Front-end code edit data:
++++++++++++++++++++

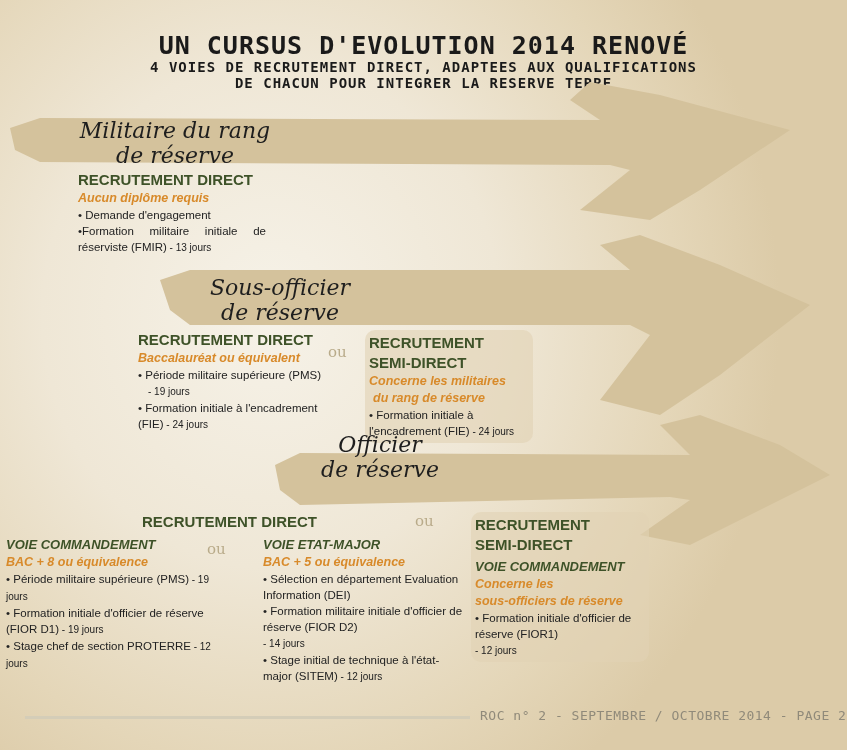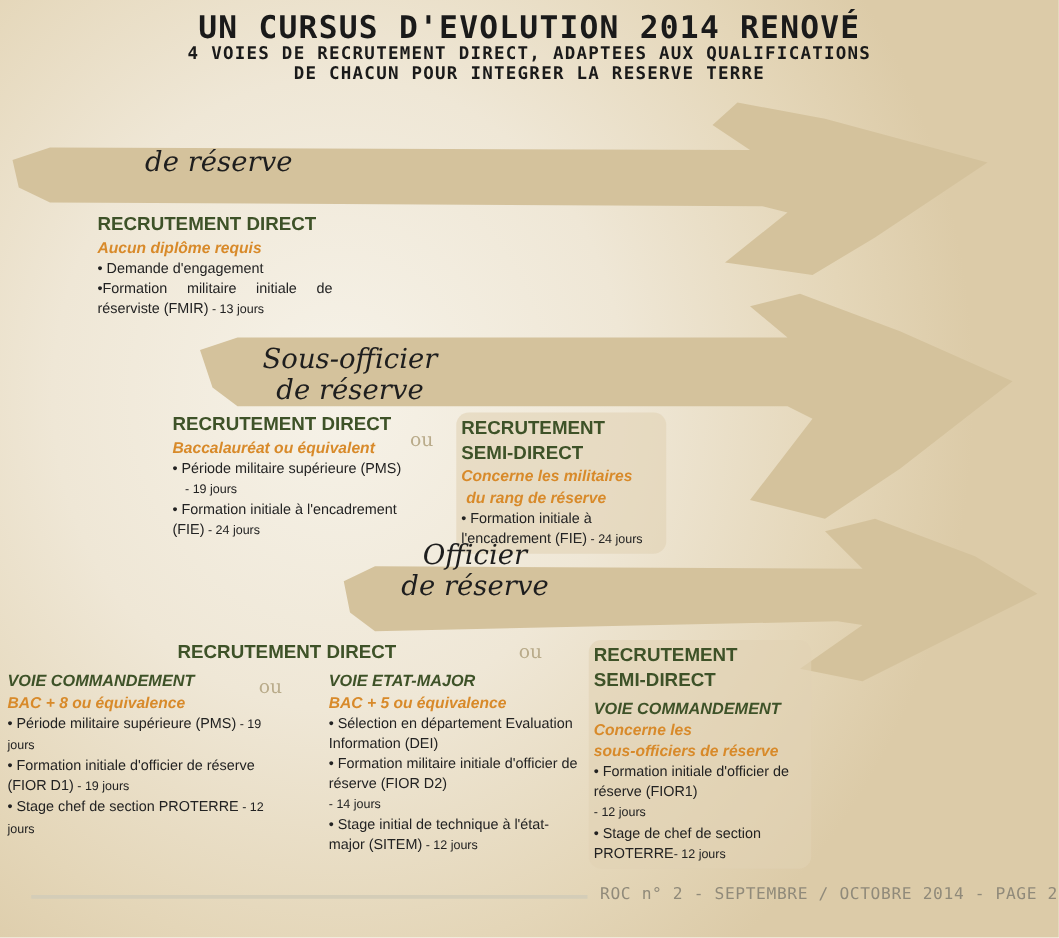--- a/index.html
+++ b/index.html
@@ -5,21 +5,21 @@
   html, body { margin:0; padding:0; }
   body {
     width:847px; height:750px; overflow:hidden; position:relative;
     background: radial-gradient(ellipse 60% 75% at 32% 42%, #f6f2e8 0%, #efe7d6 45%, #e4d6b8 80%, #dccba8 100%);
     font-family: "Liberation Sans", sans-serif;
   }
   .title {
     position:absolute; left:0; width:847px; top:8px; text-align:center;
     color:#1a1a1a; font-family:"DejaVu Sans Mono", monospace; letter-spacing:1px;
   }
-  .title .t1 { font-size:25px; line-height:27px; font-weight:bold; letter-spacing:1px; }
+  .title .t1 { font-size:25px; line-height:27px; font-weight:bold; letter-spacing:1px;margin-top:24px; }
   .title .t2 { font-size:14px; line-height:16px; font-weight:bold; }
   .arrow { position:absolute; }
   .arrow svg { display:block; }
   .cat {
     position:absolute; color:#1e1e1e; font-size:22px; line-height:25px; text-align:center;
     font-family:"DejaVu Serif", serif; font-style:italic;
   }
   .blk { position:absolute; font-size:11.5px; line-height:16px; color:#222; }
   .blk.box { background: rgba(225, 210, 180, 0.6); padding:3px 4px;border-radius:10px; }
   .h { color:#3e5228; font-weight:bold; font-size:15px; line-height:20px; }
@@ -52,20 +52,21 @@
     <path d="M160,55 L190,45 L630,45 L600,20 L640,10 L720,40 L810,80 L720,150 L660,190 L600,175 L650,110 L630,100 L190,100 L170,85 Z" fill="#d4c29c"></path>
   </svg>
 </div>
 <div class="arrow" style="left:0;top:405px;">
   <svg width="847" height="150" viewBox="0 0 847 150">
     <path d="M275,60 L300,48 L690,50 L660,20 L700,10 L780,40 L830,70 L750,110 L690,140 L640,130 L690,95 L670,92 L300,100 L280,85 Z" fill="#d4c29c"></path>
   </svg>
 </div>
 
 <div class="cat" style="left:65px;top:118px;width:220px;">
+  <div>Militaire du rang</div>
   <div>de réserve</div>
 </div>
 <div class="blk" style="left:78px;top:170px;width:188px;">
   <div class="h">RECRUTEMENT DIRECT</div>
   <div class="q">Aucun diplôme requis</div>
   <div><span>• Demande d'engagement</span></div>
   <div style="text-align:justify"><span>•Formation militaire initiale de réserviste (FMIR)</span><span class="d"> - 13 jours</span></div>
 </div>
 
 <div class="cat" style="left:190px;top:275px;width:180px;text-align:center;">
@@ -114,17 +115,16 @@
 </div>
 
 <div class="blk box" style="left:471px;top:512px;width:170px;">
   <div class="h">RECRUTEMENT</div>
   <div class="h">SEMI-DIRECT</div>
   <div class="h2" style="margin-top:3px">VOIE COMMANDEMENT</div>
   <div class="q">Concerne les</div>
   <div class="q">sous-officiers de réserve</div>
   <div><span>• Formation initiale d'officier de réserve (FIOR1)</span></div>
   <div><span class="d">- 12 jours</span></div>
-  <div><span>• Stage de chef de section PROTERRE</span><span class="d">- 12 jours</span></div>
 </div>
 
 <div class="footline"></div>
 <div class="foot">ROC n° 2 - SEPTEMBRE / OCTOBRE 2014 - PAGE 2</div>
 
 </body></html>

++++++++++++++++++++

Exercise instructions: If a line in the records above includes the string "RECRUTEMENT", copy it.

Answer for the task:
   <div class="h">RECRUTEMENT DIRECT</div>
   <div class="h">RECRUTEMENT</div>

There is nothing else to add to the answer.